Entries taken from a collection
--------------------

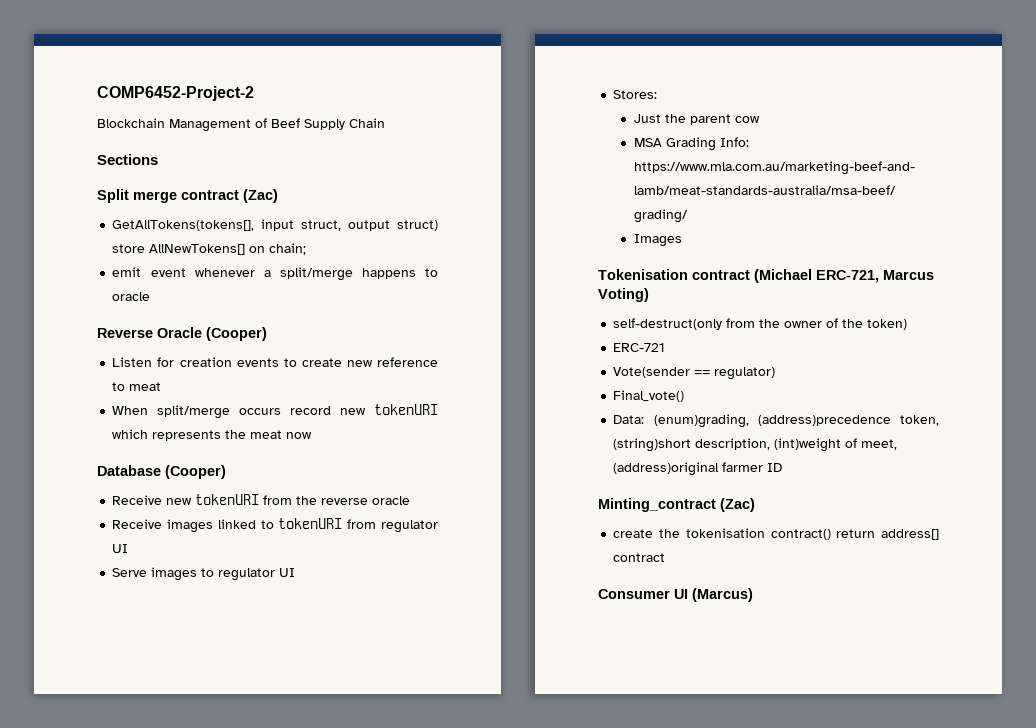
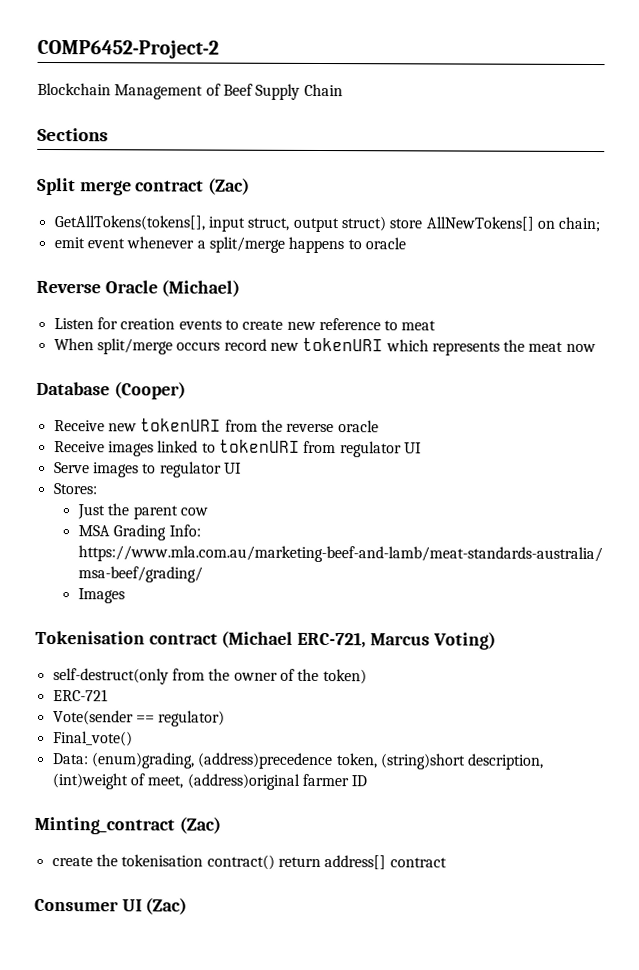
[206,327,267,341] (Cooper) -> [161,279,241,297] (Michael)
[692,588,753,602] (Marcus) -> [145,897,188,915] (Zac)

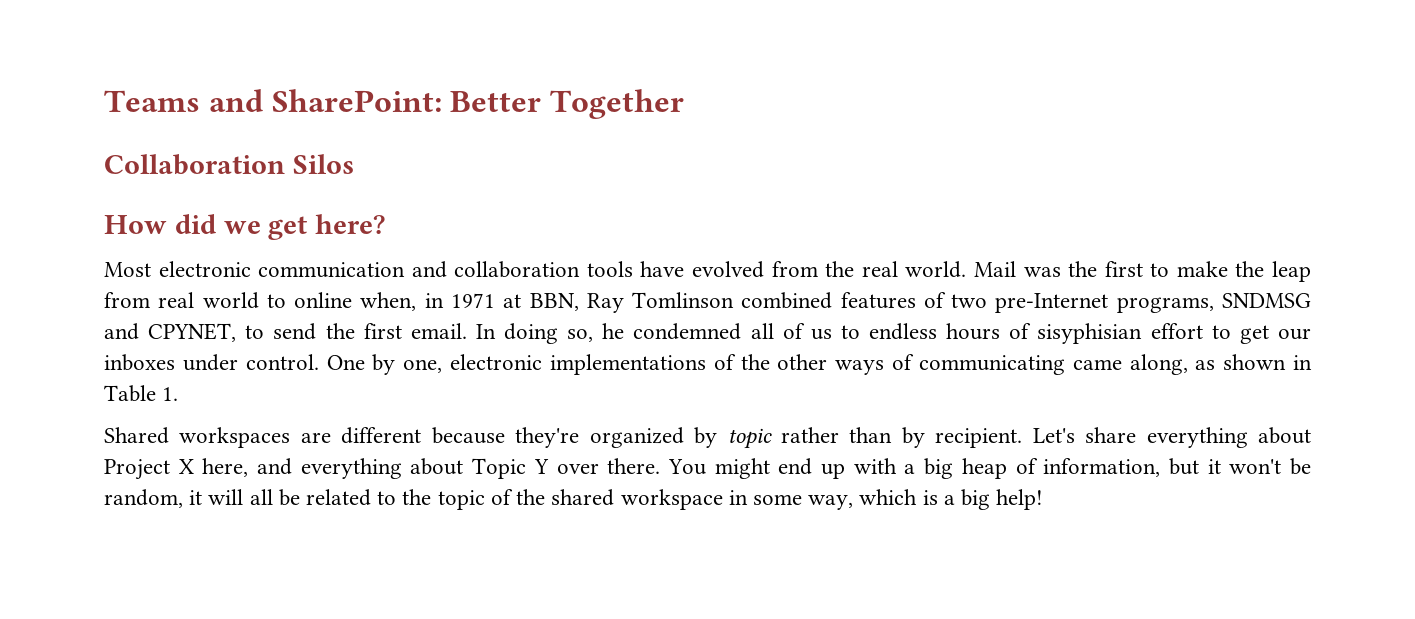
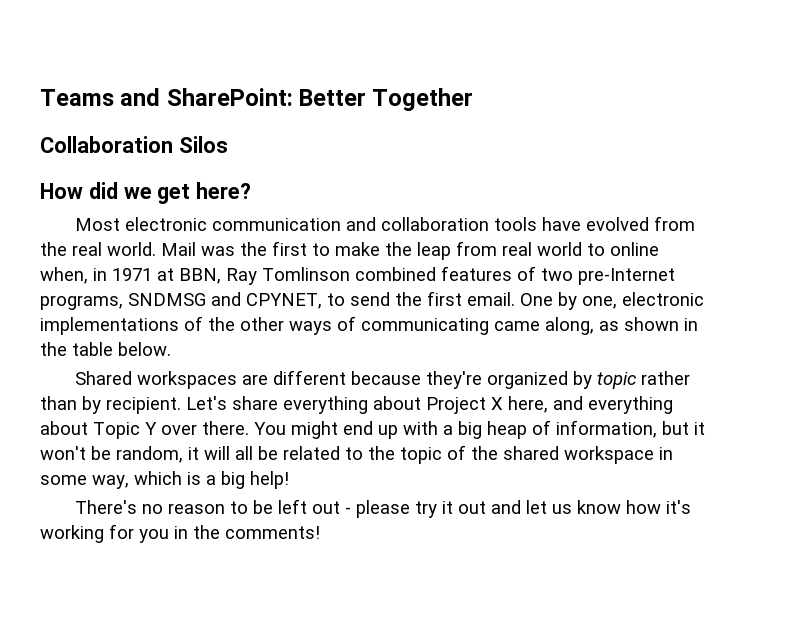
[475,323,1312,344] [104,354,319,371] In doing so, he condemned all of us to endless hours of sisyphisian effort to get our inboxes under control. -> (515, 299) none
[104,385,179,402] Table 1. -> [40,342,171,356] the table below.
(1044, 499) none -> [75,499,692,518] [40,524,320,543] // There's no reason to be left out - please try it out and let us know how it's working for you in the comments!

--------------------

• Assignment
Across all the records above, find each line with "none" in it and copy it.

• Response for this exercise
[475,323,1312,344] [104,354,319,371] In doing so, he condemned all of us to endless hours of sisyphisian effort to get our inboxes under control. -> (515, 299) none
(1044, 499) none -> [75,499,692,518] [40,524,320,543] // There's no reason to be left out - please try it out and let us know how it's working for you in the comments!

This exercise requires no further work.